Considering this transformation leads us to the question: Who are the potential acquisition candidates in the chemical sector?
The top four candidates turn out to be:
1) Celanese Corporation (NYSE: CE)
2) Cytec Industries (NYSE: CYT)
3) The Mosaic Company (NYSE: MOS)
4) The Valspar Corp. (NYSE: VAL)
Celanese – A Chinese company could be an acquirer given Celanese’s large assets in China and its emerging coal-to-ethanol plants in China. A Middle Eastern company could also be interested in the company given its C-1 chemistry and its specialty plastics division, an area that the Middle East is targeting for growth. However, I see less likelihood in the near term, given near-term weakness in China and some delay in its signing of ethanol contracts there.
Cytec Industries – I think the most likely strategic buyers are either:
1) An aerospace end-market focused company, or
2) A large chemical or aerospace company looking for carbon fiber exposure, especially now that Cytec’s coatings business is in the process of being divested.
The potential use of carbon fiber in automotive end-markets remains a lucrative opportunity for a buyer. The company is currently trading at a forward multiple of 15x. The company is expected to announce its last quarter’s earnings on Jan 31, after market close. Investors will look out for any discussion on the acquisition topic in the conference call.

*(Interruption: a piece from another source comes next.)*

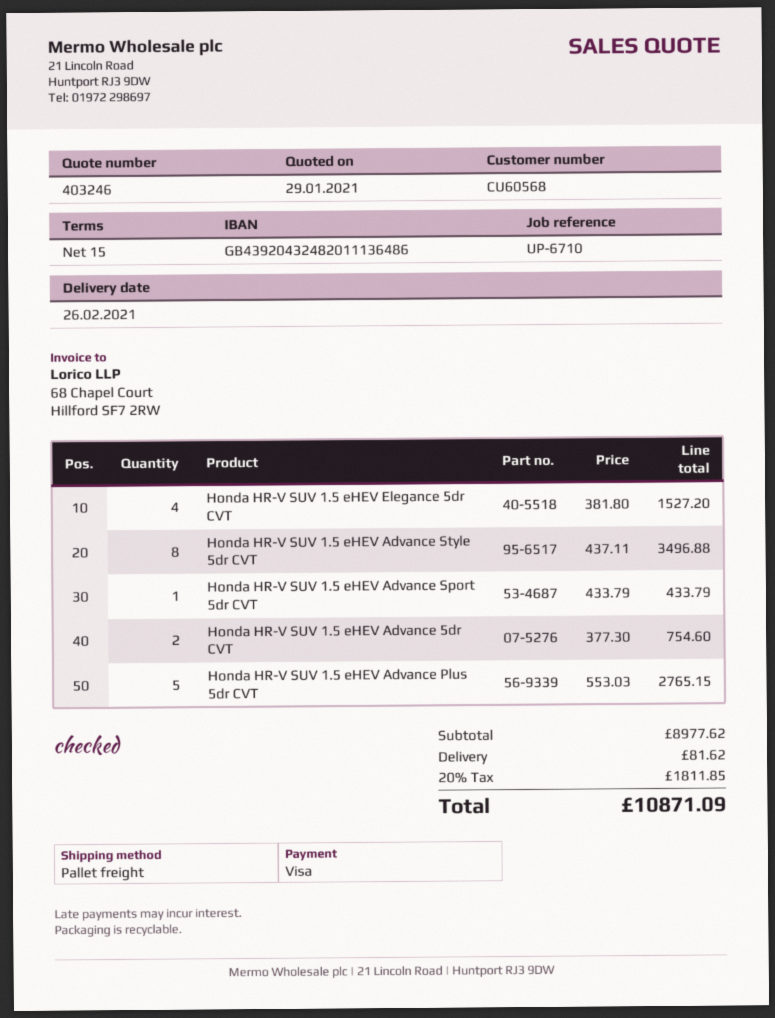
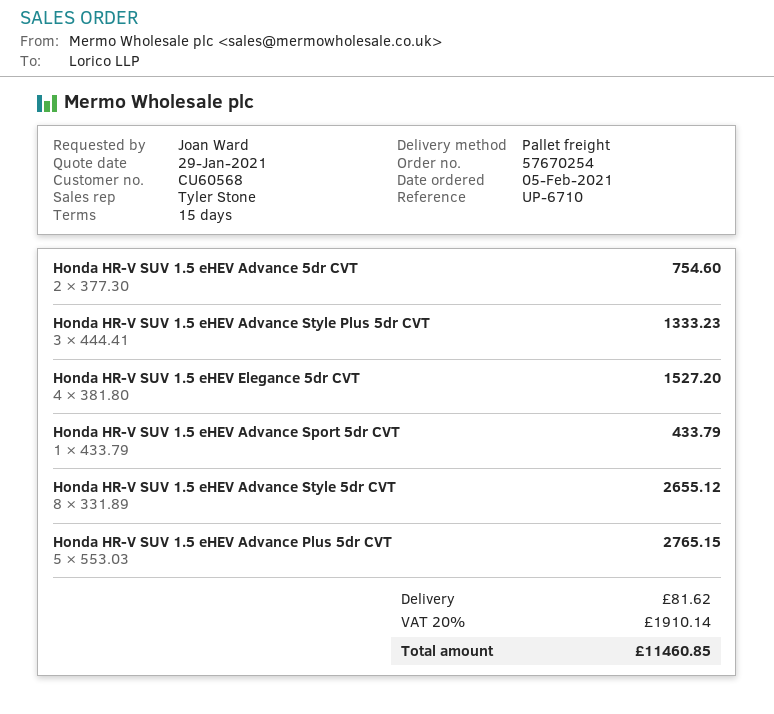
Honda HR-V SUV 1.5 eHEV Advance Style 5dr CVT: 8 x 437.11 = 3496.88 -> 8 x 331.89 = 2655.12
Honda HR-V SUV 1.5 eHEV Advance Style Plus 5dr CVT: none -> 3 x 444.41 = 1333.23
tax: 20% = 1811.85 -> 20% = 1910.14
total: 10871.09 -> 11460.85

Mosaic – Large global mining companies continue to investigate developing potash resources and Mosaic is the largest global producer who could be acquired after restrictions related to the Cargill transaction begin to unwind in May 2013. That said, fluctuating iron ore prices have delayed capital spending for miners, including for potash mines.
Valspar Co. – Given the ongoing consolidation of the global coatings industry, Valspar seems to be an attractive target for other large coating companies. However, both PPG Industries and Sherwin-Williams are less likely buyers now – in the case of PPG, both companies supply Lowe's creating negative synergies and PPG recently purchased Akzo’s North American business, and in the case of Sherwin-Williams, the company is focused on its recent purchase of Comex.

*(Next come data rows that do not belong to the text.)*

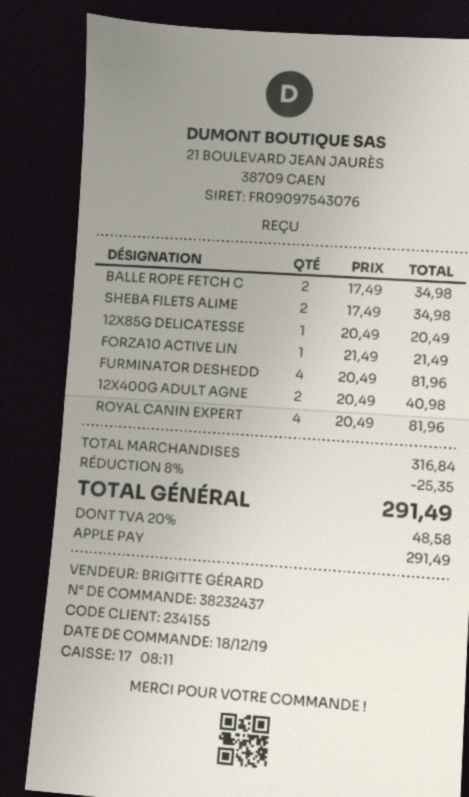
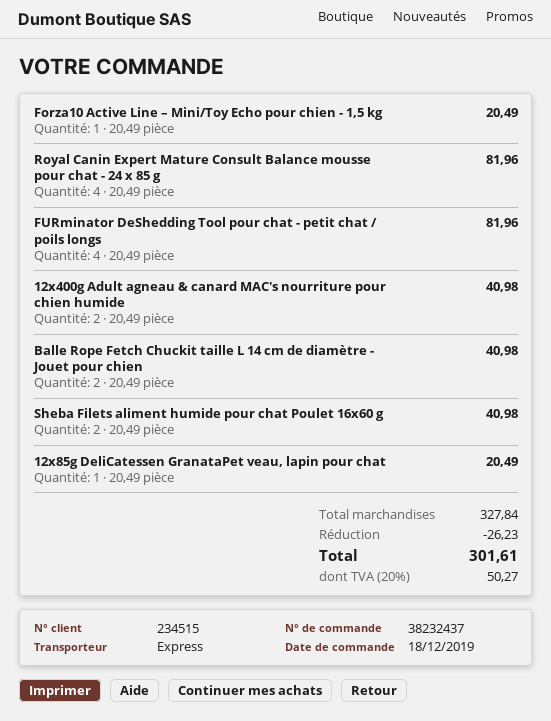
customer number: 234155 -> 234515
BALLE ROPE FETCH C: 2 x 17.49 = 34.98 -> 2 x 20.49 = 40.98
SHEBA FILETS ALIME: 2 x 17.49 = 34.98 -> 2 x 20.49 = 40.98
FORZA10 ACTIVE LIN: 1 x 21.49 = 21.49 -> 1 x 20.49 = 20.49
subtotal: 316.84 -> 327.84
discount: 25.35 -> 26.23
tax: 20% = 48.58 -> 20% = 50.27
total: 291.49 -> 301.61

The other side of the picture
The Quest to Divest – Faced with slow economic growth, chemical companies have also looked to unlock value by divesting non-core assets, including PPG's divestiture of its chlor-alkali business to Georgia Gulf, DuPont selling its coatings business to Carlyle, and Cytec selling its coatings business to Advent International. Portfolio restructuring should continue in 2013. Dow Chemicals recently noted plans to divest up to $1 billion worth of low margin businesses over the next 12-24 months. Other companies could follow suit as well. Some businesses that I think are divestiture candidates include: Ecolab (paper), PPG (glass), Celanese (Nutrinova), and Eastman Chemicals (photovoltaics).
Therefore, the market can easily judge that the chemical industry is up for some serious ‘make and break’ in 2013. The ongoing earnings season will also give the investors some hint of the future plans of the above-mentioned companies.